Items from a data source:
+-------+

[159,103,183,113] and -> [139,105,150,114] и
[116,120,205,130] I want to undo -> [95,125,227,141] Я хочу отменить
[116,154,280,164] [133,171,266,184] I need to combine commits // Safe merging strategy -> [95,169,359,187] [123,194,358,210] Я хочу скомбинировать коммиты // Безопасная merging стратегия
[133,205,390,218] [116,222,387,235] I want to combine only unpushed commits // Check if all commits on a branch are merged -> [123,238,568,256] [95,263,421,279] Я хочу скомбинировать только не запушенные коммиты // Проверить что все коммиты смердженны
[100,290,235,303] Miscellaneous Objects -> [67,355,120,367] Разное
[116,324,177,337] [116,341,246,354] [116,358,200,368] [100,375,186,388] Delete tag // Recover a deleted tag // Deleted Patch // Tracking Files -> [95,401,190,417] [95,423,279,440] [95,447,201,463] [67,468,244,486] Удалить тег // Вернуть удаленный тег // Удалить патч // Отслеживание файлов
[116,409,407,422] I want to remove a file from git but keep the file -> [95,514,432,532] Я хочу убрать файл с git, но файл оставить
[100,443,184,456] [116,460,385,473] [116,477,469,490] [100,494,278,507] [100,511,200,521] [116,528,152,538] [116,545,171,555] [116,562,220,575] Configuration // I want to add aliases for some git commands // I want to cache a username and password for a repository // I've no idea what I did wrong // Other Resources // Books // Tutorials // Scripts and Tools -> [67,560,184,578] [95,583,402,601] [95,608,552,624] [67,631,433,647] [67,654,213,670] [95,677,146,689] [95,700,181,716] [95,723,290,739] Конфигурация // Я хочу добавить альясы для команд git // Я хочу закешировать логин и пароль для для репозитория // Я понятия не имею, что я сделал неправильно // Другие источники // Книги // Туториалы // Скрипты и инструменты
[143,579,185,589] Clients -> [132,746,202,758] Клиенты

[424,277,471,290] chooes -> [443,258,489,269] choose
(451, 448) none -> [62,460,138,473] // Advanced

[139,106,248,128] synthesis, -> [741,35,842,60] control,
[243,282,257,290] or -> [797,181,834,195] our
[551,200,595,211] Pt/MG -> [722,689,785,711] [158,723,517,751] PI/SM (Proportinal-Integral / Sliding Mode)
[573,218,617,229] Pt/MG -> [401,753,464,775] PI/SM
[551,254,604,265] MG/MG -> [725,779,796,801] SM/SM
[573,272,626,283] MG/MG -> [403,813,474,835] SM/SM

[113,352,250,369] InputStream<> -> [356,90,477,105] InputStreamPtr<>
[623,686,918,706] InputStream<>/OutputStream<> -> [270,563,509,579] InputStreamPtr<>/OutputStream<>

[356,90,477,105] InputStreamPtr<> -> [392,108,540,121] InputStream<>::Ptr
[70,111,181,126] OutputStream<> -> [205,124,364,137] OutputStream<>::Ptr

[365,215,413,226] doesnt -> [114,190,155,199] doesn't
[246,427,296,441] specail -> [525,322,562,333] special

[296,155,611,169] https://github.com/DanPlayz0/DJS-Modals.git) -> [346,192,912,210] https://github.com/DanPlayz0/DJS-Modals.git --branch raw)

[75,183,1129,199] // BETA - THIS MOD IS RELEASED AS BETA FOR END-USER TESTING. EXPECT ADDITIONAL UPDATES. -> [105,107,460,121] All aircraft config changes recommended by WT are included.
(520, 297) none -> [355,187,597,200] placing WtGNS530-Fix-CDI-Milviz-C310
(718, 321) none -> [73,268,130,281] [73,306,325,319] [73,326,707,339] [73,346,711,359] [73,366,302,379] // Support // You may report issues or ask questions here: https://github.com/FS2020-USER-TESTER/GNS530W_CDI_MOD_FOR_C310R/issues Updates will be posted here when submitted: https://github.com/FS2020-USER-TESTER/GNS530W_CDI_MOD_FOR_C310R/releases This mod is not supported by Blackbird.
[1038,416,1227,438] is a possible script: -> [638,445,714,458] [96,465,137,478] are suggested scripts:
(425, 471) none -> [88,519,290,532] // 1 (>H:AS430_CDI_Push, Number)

+-------+

Select every line of the records holding the string "none".

*Solution to the exercise*.
(451, 448) none -> [62,460,138,473] // Advanced
(520, 297) none -> [355,187,597,200] placing WtGNS530-Fix-CDI-Milviz-C310
(718, 321) none -> [73,268,130,281] [73,306,325,319] [73,326,707,339] [73,346,711,359] [73,366,302,379] // Support // You may report issues or ask questions here: https://github.com/FS2020-USER-TESTER/GNS530W_CDI_MOD_FOR_C310R/issues Updates will be posted here when submitted: https://github.com/FS2020-USER-TESTER/GNS530W_CDI_MOD_FOR_C310R/releases This mod is not supported by Blackbird.
(425, 471) none -> [88,519,290,532] // 1 (>H:AS430_CDI_Push, Number)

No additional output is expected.